Dalam putusannya, Hakim menyatakan Ronald Tannur bebas sebab dinilai tak terbukti terlibat dalam kematian Dini. Anak mantan Anggota DPR Edward Tannur itu lolos dari 3 dakwaan: pembunuhan, penganiayaan yang berakibat kematian atau penganiayaan biasa, serta kealpaan menyebabkan orang lain mati.
Kejaksaan langsung mengajukan kasasi atas vonis bebas tersebut. Vonis itu pun menuai sorotan publik karena pertimbangan Hakim dinilai mengada-ngada.
Lisa Rahmat kemudian berkomunikasi dengan Zarof Ricar soal permintaan agar kasasi Ronald Tannur tetap bebas. Ada uang yang disediakan.
Kejaksaan Agung tidak menjelaskan detail tanggal komunikasi Lisa dan Zarof. Hanya disebutkan bahwa pada bulan Oktober 2024, Lisa menyampaikan pesan akan mengantarkan uang Rp 5 miliar kepada Zarof.
"Uang tersebut sesuai catatan LR, di dalam catatan ya, LR akan diperuntukkan atau diberikan kepada ZR adalah untuk Hakim Agung atas nama S, atas nama A, dan, atas nama S lagi yang menangani kasasi Ronal Tannur," ungkap Abdul Qohar.
Zarof sempat tidak mau menerima uang Rp 5 miliar tersebut karena jumlahnya yang terlalu banyak. Ia menyarankan agar uang ditukarkan ke mata uang asing terlebih dulu. Lisa kemudian menukarkannya di salah satu money changer di kawasan Blok M, Jakarta Selatan.
"Lalu LR datang ke rumah ZR di Senayan, Jakarta Selatan untuk menyerahkan kepada ZR dalam bentuk uang asing yang jumlahnya yaitu 5 miliar," ujar Qohar.
"Setelah itu uang tersebut disimpan ZR di dalam brankas yang berada pada ruang kerja dalam rumah ZR," sambungnya.
Kasasi Ronald Tannur diputuskan. Vonis bebas Ronald Tannur dibatalkan MA. Ia kemudian dinyatakan bersalah melakukan penganiayaan yang menyebabkan Dini Sera meninggal dunia.
MA kemudian menjatuhkan vonis 5 tahun penjara kepada Ronald Tannur. Ketua Majelis Kasasi ini adalah Hakim Agung Soesilo dengan Anggota Hakim Agung Sutarjo dan Ainal Mardhiah.
Menurut Abdul Qohar, uang belum sempat diberikan Zarof Ricar kepada 3 Hakim Agung. "Belum.
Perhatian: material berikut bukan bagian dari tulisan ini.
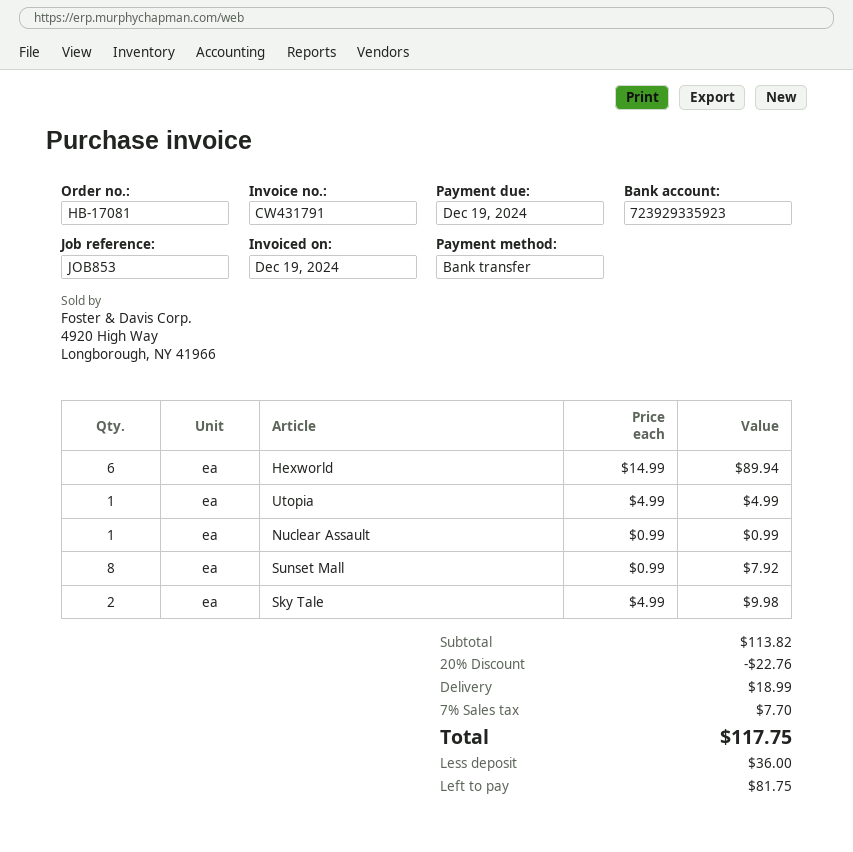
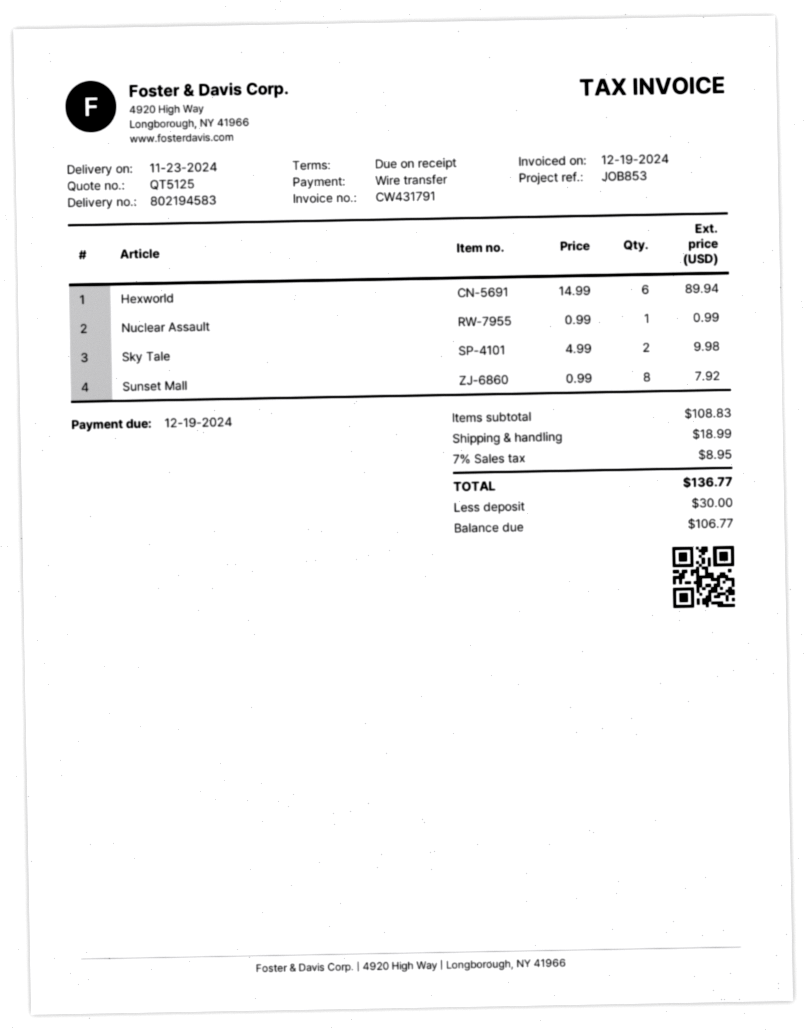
Utopia: 1 x 4.99 = 4.99 -> none
subtotal: 113.82 -> 108.83
discount: 20% = 22.76 -> none
tax: 7% = 7.70 -> 7% = 8.95
total: 117.75 -> 136.77
deposit: 36.00 -> 30.00
balance: 81.75 -> 106.77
Namanya saja pemufakatan jahat. Kalau sudah penyerahan namanya delik selesai," ujar dia.
Kejagung menangkap 3 Hakim PN Surabaya yakni Tiga hakim itu yakni Erintuah Damanik, Mangapul dan Heru Hanindyo serta pengacara Ronald Tannur, Lisa Rahmat.
Mereka langsung ditetapkan sebagai tersangka suap pengaturan vonis bebas. Keempatnya lalu ditahan.
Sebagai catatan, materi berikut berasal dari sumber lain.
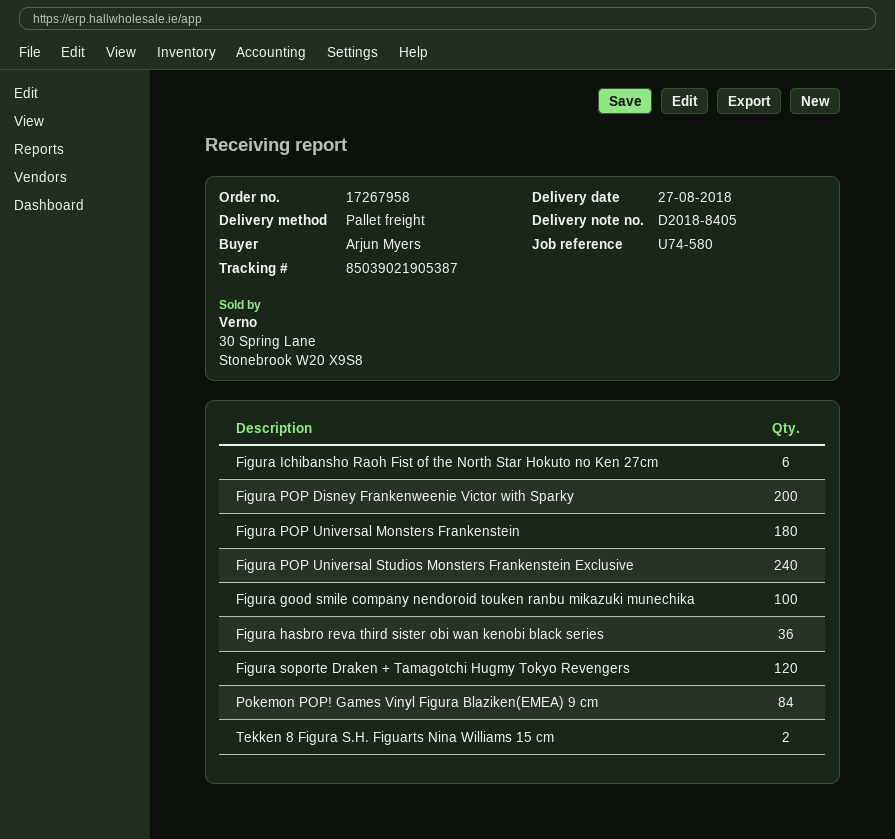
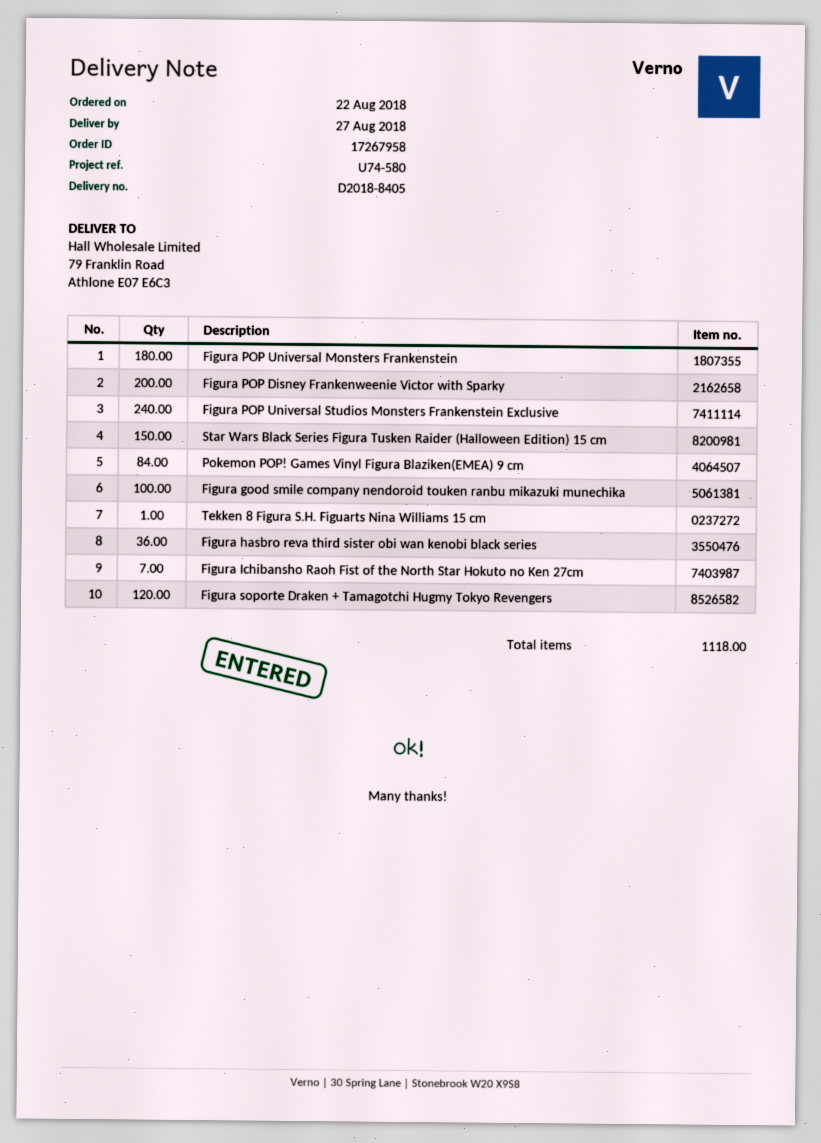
Figura Ichibansho Raoh Fist of the North Star Hokuto no Ken 27cm: 6 -> 7
Tekken 8 Figura S.H. Figuarts Nina Williams 15 cm: 2 -> 1
Star Wars Black Series Figura Tusken Raider (Halloween Edition) 15 cm: none -> 150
Kejagung menangkap Zarof Ricar di sebuah hotel di Jimbaran Bali. Ditemukan uang lebih dari Rp 10 juta di kamar hotel.
Secara terpisah, Kejagung juga menggeledah rumah Zarof Ricar di kawasan Senayan, Jakarta. Ditemukan uang nyaris Rp 1 triliun atau sekitar Rp 920 miliar dan emas 51 kg di sana.
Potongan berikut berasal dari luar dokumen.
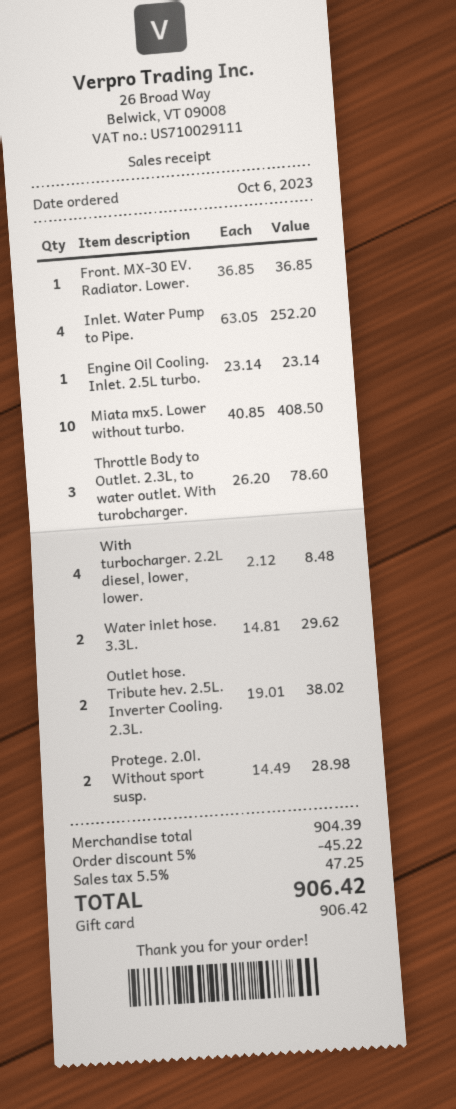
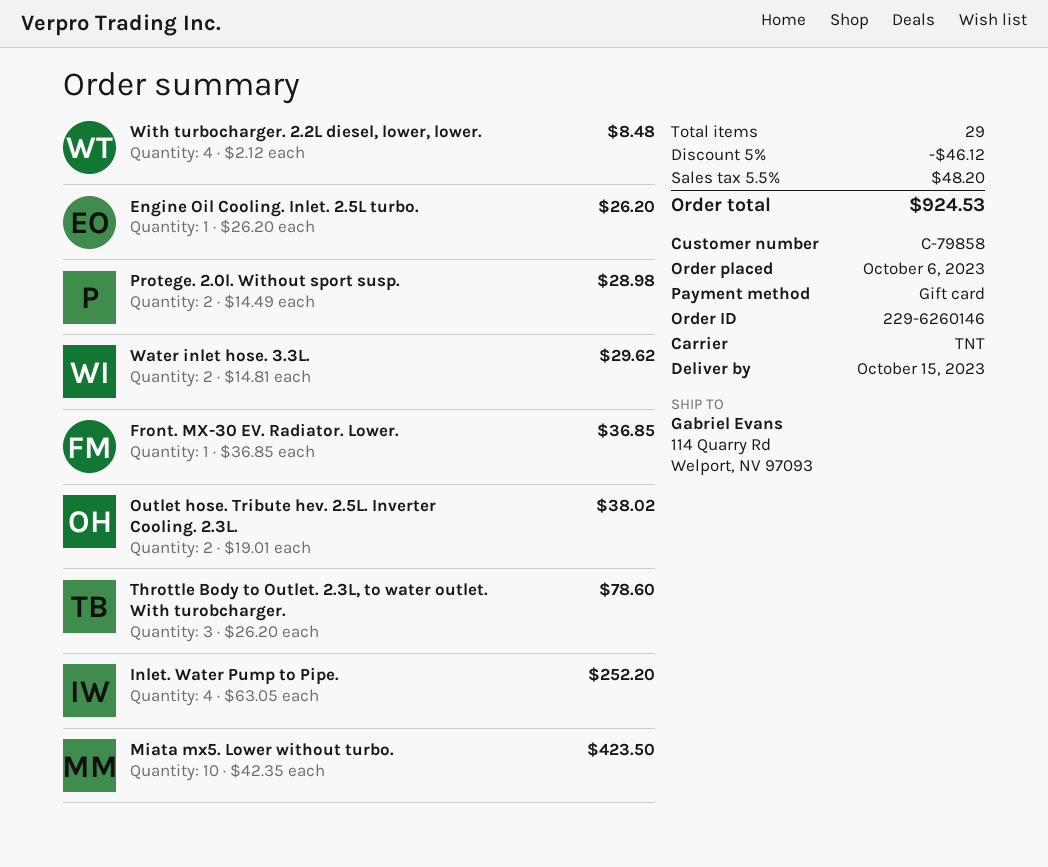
Engine Oil Cooling. Inlet. 2.5L turbo.: 1 x 23.14 = 23.14 -> 1 x 26.20 = 26.20
Miata mx5. Lower without turbo.: 10 x 40.85 = 408.50 -> 10 x 42.35 = 423.50
discount: 5% = 45.22 -> 5% = 46.12
tax: 5.5% = 47.25 -> 5.5% = 48.20
total: 906.42 -> 924.53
"Penyidik sebenarnya juga kaget ya. tidak menduga. bahwa di dalam rumah ada uang hampir 1 triliun dan emas yang beratnya hampir 51 kilogram," ujar Qohar.
Penyidik membawa Zarof Ricar ke Jakarta untuk pemeriksaan lebih lanjut di Gedung Kejagung. Zarof kemudian ditetapkan sebagai tersangka lalu ditahan.
Zarof terjerat dalam dua kasus. Pertama, terkait dengan dugaan penerimaan suap atau pemufakatan jahat pengaturan vonis kasasi Ronald Tannur.
Kedua, diduga menerima gratifikasi dari sejumlah pihak. Hal itu terungkap saat penggeledahan di kediaman Zarof di Jakarta, ditemukan uang hampir Rp 1 triliun dan juga emas 51 Kg dari kediaman Zarof. Diduga, Zarof ini menerima uang dari pihak lain selain Ronald Tannur.
Tidak ada yang disampaikan Zarof saat ditahan. Pihak MA juga belum berkomentar.